A recent survey reported that a significant percentage of dental professionals were unaware of these facts about formation of TN, and also whether it is benign or malignant. The relative unawareness pertaining to TN amongst general dental practitioners can be attributed to low prevalence of TN and paucity of reported cases. These, in turn, may be because of certain reasons: (i) Most of the extraction procedures are atraumatic or not traumatic enough to produce TN, (ii) Factors complicating wound healing are present only in occasional cases, (iii) A certain percentage of neuromas may possibly remain asymptomatic and therefore, remain undiscovered. The fact that TNs have been accidentally discovered during surgical exposure for treatment of other lesions supports this possibility [10].

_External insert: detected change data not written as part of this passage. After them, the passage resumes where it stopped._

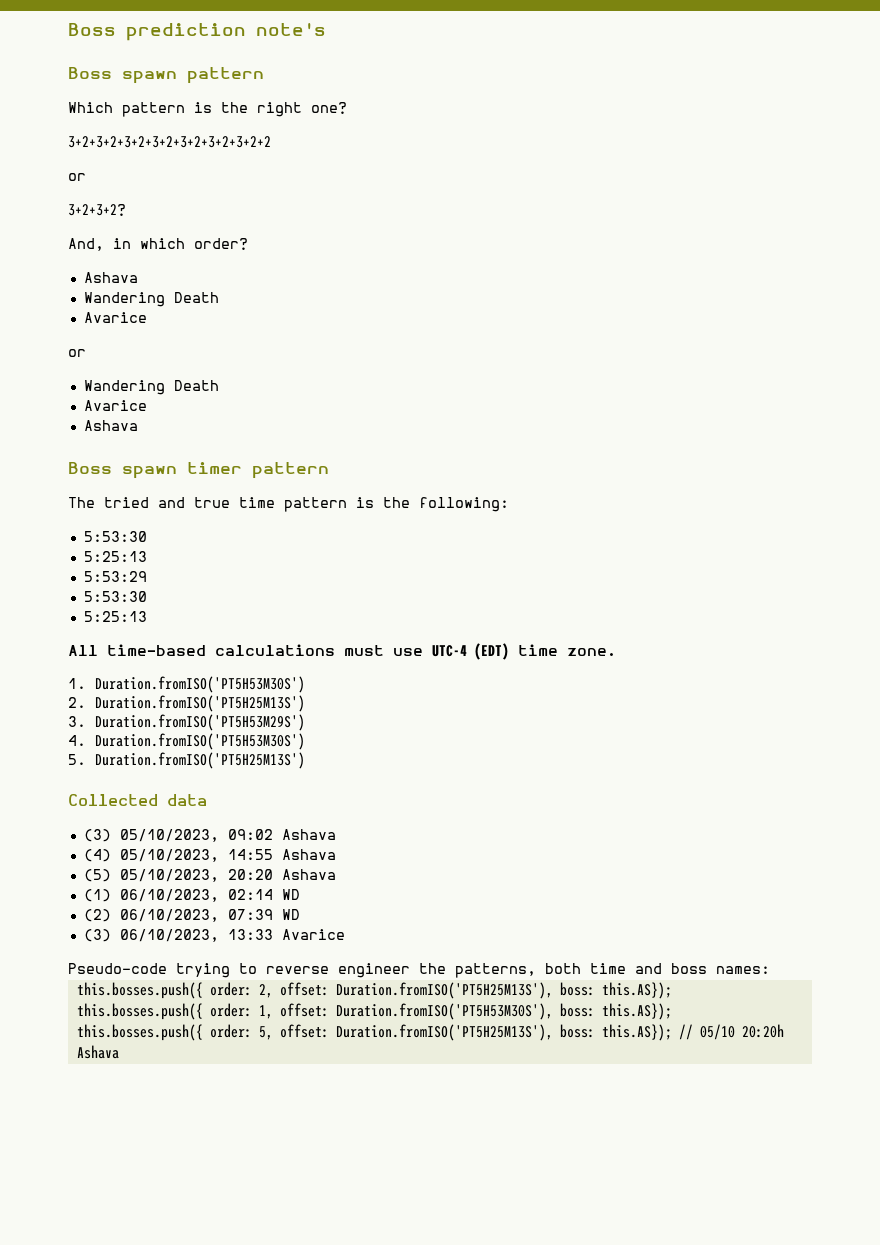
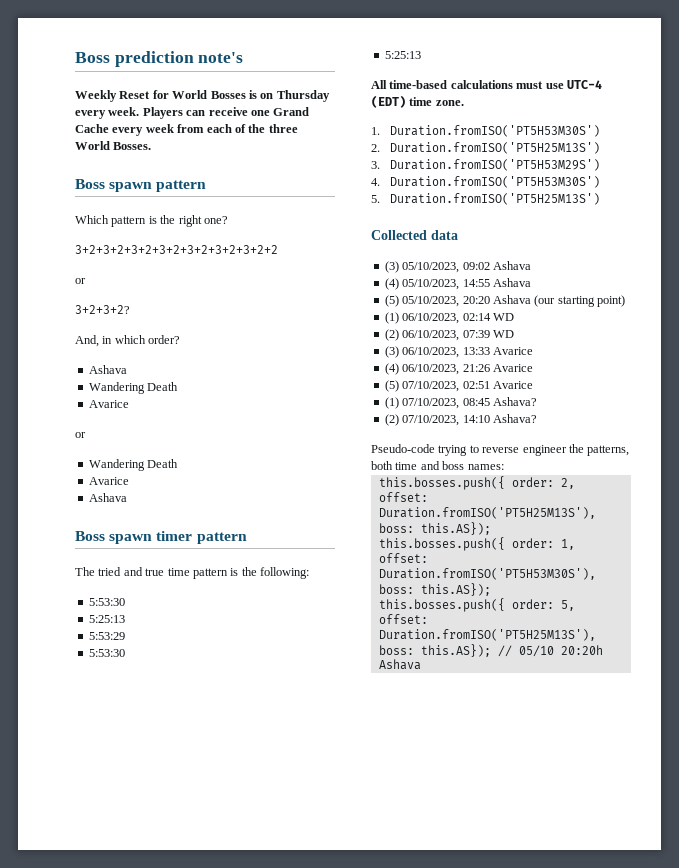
+ Weekly Reset for World Bosses is on Thursday every week. Players can receive one Grand Cache every week from each of the three World Bosses.
- (5) 05/10/2023, 20:20 Ashava
+ (5) 05/10/2023, 20:20 Ashava (our starting point)
+ (4) 06/10/2023, 21:26 Avarice
+ (5) 07/10/2023, 02:51 Avarice
+ (1) 07/10/2023, 08:45 Ashava?
+ (2) 07/10/2023, 14:10 Ashava?

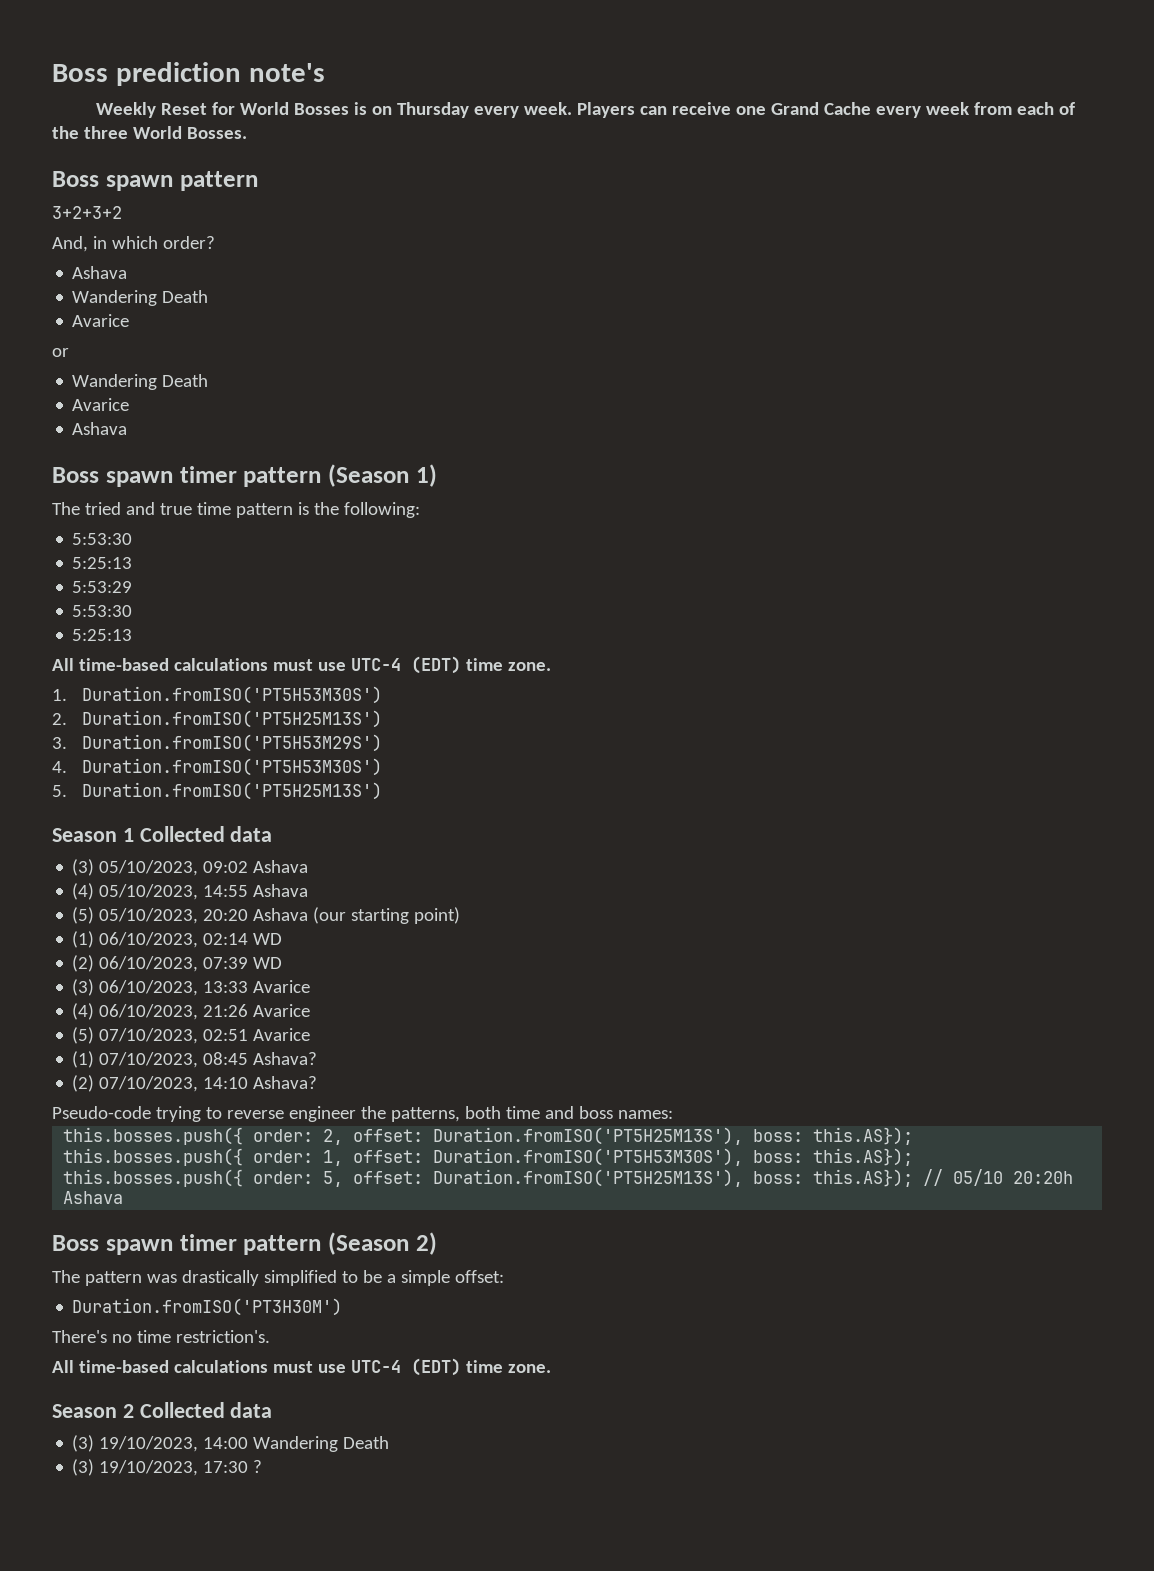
- Which pattern is the right one?
- 3+2+3+2+3+2+3+2+3+2+3+2+3+2+2
- or
- 3+2+3+2?
+ 3+2+3+2
- Boss spawn timer pattern
+ Boss spawn timer pattern (Season 1)
- Collected data
+ Season 1 Collected data
+ Boss spawn timer pattern (Season 2)
+ The pattern was drastically simplified to be a simple offset:
+ Duration.fromISO('PT3H30M')
+ There's no time restriction's.
+ All time-based calculations must use UTC-4 (EDT) time zone.
+ Season 2 Collected data
+ (3) 19/10/2023, 14:00 Wandering Death
+ (3) 19/10/2023, 17:30 ?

Similarly, data from a recent survey has found that more than half of the dental professionals were unaware about the treatment modalities available for TN [4]. Surgical management of TN require nerve-sparing exeresis with careful manipulation to avoid severance of the nerve fibers. Suturing of the severed portion to the parent nerve can help in re-innervation and restoration of normal sensation [3,5]. Use of prosthetic stents, local infiltration of steroids, sympathetic ganglion block and ultrasonic therapy have been implicated in management of TN with fair degree of success [11].
Although uncommon, oral TN is a complication of dental extraction and other surgical procedures that is challenging to manage. Clarity pertaining to the pathogenesis of TN can enable dental surgeons to better correlate with the clinical course of traumatic neuroma. Our case report would aid surgeons as well as pathologists in diagnosis of cases of TN and differentiating them from other clinically or histologially similar entities.